Quando Grillo e Di Maio brindavano al “downgrade”

«Tutti sappiamo che le agenzie di rating non meritano alcuna fiducia. Non si tratta quindi di pendere dalle loro labbra, ma di riconoscere che all’interno di questo sistema finanziario globale il loro parere conta, perché muove gli investitori e influenza così la stabilità dei governi».

È il ragionamento di chi mette in guardia dagli azzardi della manovra gialloverde? O di qualcuno che «rema contro» gli interessi del popolo italiano, come dice Di Maio dopo l’ultima pagella in chiaroscuro di Standard & Poor’s? Sorpresa: né l’uno, né l’altro. Lo scriveva il Movimento 5 Stelle sul blog di Beppe Grillo. Solo che il calendario recita gennaio 2017, e allora faceva comodo chiedere la testa di Renzi, Padoan e Gentiloni. Riavvolgendo ancora un po’ il nastro delle sparate, a dicembre 2014 le stesse tre B (con il segno meno) assegnate da S&P all’Italia facevano ballare Beppe sulle note di un famoso samba. «BBB non è Brigitte Bardot Bardot», significa «spazzatura». Unica speranza: «Siamo nelle mani di Draghi». Ovvero lo stesso arbitro che oggi «non aiuta» il suo Paese (copyright del pupillo vicepremier).

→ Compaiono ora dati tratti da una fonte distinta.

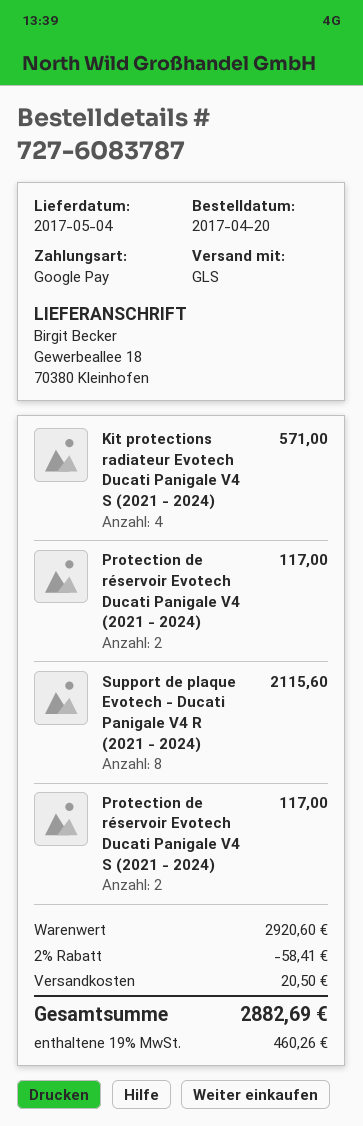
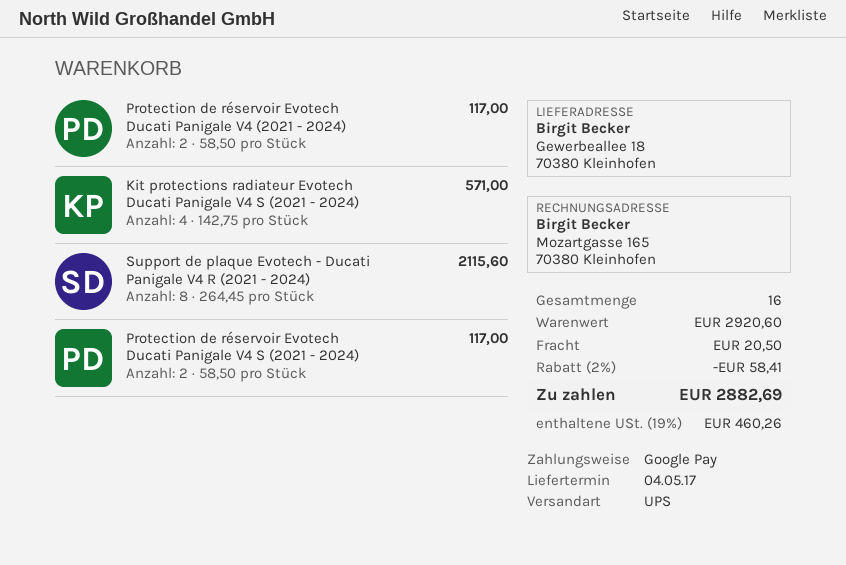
shipping method: GLS -> UPS

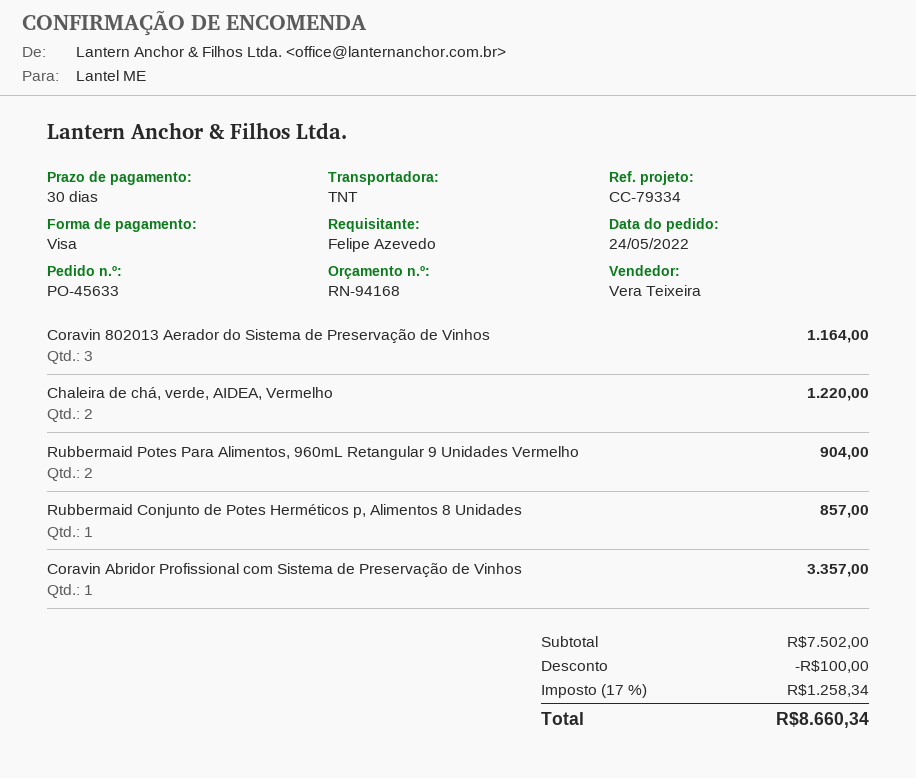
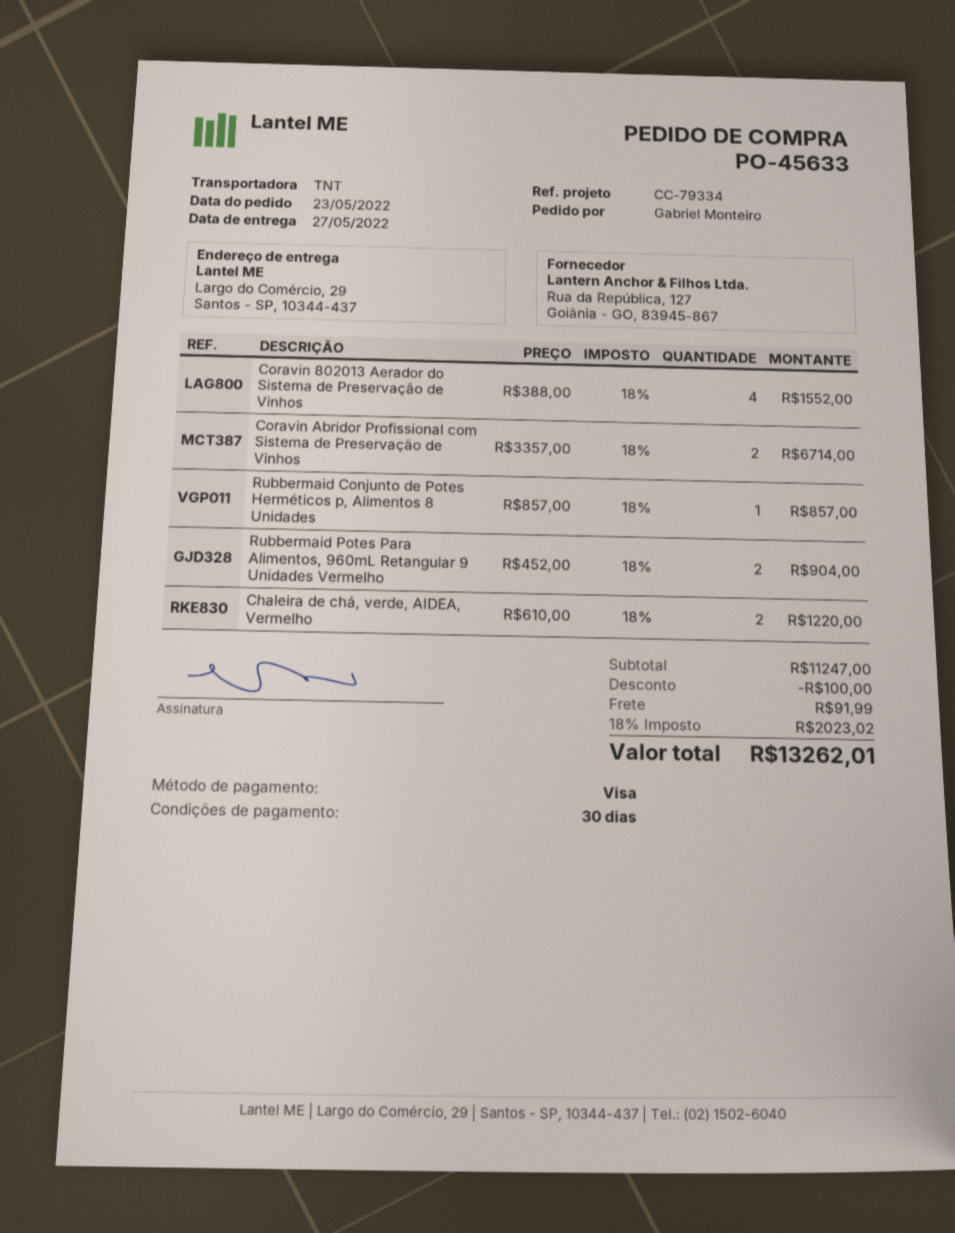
order date: 2022-05-24 -> 2022-05-23
ordered by: Felipe Azevedo -> Gabriel Monteiro
Coravin 802013 Aerador do Sistema de Preservação de Vinhos: 3 for 1164.00 -> 4 for 1552.00
Coravin Abridor Profissional com Sistema de Preservação de Vinhos: 1 for 3357.00 -> 2 for 6714.00
subtotal: 7502.00 -> 11247.00
shipping: none -> 91.99
tax: 17% = 1258.34 -> 18% = 2023.02
total: 8660.34 -> 13262.01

Ha qualcosa di proustiano il tempo nell’universo grillino. Non procede in senso lineare, piuttosto si contorce a seconda della convenienza. Lo ha già fatto notare Gian Antonio Stella sul Corriere. Nell’estate 2011, in piena tempesta da spread su Palazzo Chigi, Grillo scrisse un’accorata lettera-appello al capo dello Stato, Giorgio Napolitano. «Spettabile presidente, quasi tutto ci divide, tranne il fatto di essere italiani e la preoccupazione per il futuro della nostra Nazione. L’Italia è vicina al default, i titoli di Stato, l’ossigeno (…) che mantiene in vita la nostra economia, che permette di pagare pensioni e stipendi pubblici e di garantire i servizi essenziali, richiedono un interesse sempre più alto per essere venduti sui mercati». Eccetera eccetera, come un Moscovici qualsiasi. Fino all’esplicita richiesta di far fare le valigie al governo Berlusconi, come effettivamente avvenne di lì a poco. Lo spread, che tanto allarmava il paraguru genovese, in quei giorni bollenti di 7 anni e mezzo fa ronzava attorno a quota 340. L’altro giorno ha toccato i 320 punti, ma stavolta a Sergio Mattarella non è arrivata nemmeno un’e-mail.

È la teoria della relatività del rating, secondo una formula riveduta e corretta che suona come Esecutivo Conte uguale M5s X (in)Coerenza al quadrato. Prendete un’altra perla dagli abissi pentastellati: 22 aprile 2017, Fitch ha appena certificato il downgrade dell’Italia. «Una lenta agonia che ci porterà nel baratro finanziario. Non ci sono scuse che tengano. (…) La realtà è che il nostro debito pubblico sta diventando davvero insostenibile e che rischiamo un default, magari scatenando una crisi bancaria nazionale». Firmato, guarda un po’, Luigi Di Maio. Nel 2018 si potrebbe copiare e incollare sulle bacheche di Facebook, il guaio è che in due minuti finiresti bannato da Luigino e accusato di stare dalla parte dei poteri forti, di non saper andare oltre i numeri «senza cuore».

Altro giro di orologio, ennesima capriola. Nel gennaio 2015, per i senatori M5s le agenzie di rating vanno prese molto sul serio. A proposito della crisi greca, «anche Moody’s lo ammette. Fuggire dall’euro non è una minaccia, ma una opportunità». Tre anni e nove mesi dopo, il presidente della Commissione politiche Ue di Palazzo Madama Ettore Licheri interviene in Aula a nome del Movimento e fa inversione a U: «Se in questo Paese i governi e le leggi le fanno le agenzie di rating, allora ci alziamo e ce ne andiamo». Se è per questo, pure buon senso e coerenza dalle parti dei 5 Stelle non si vedono da un pezzo.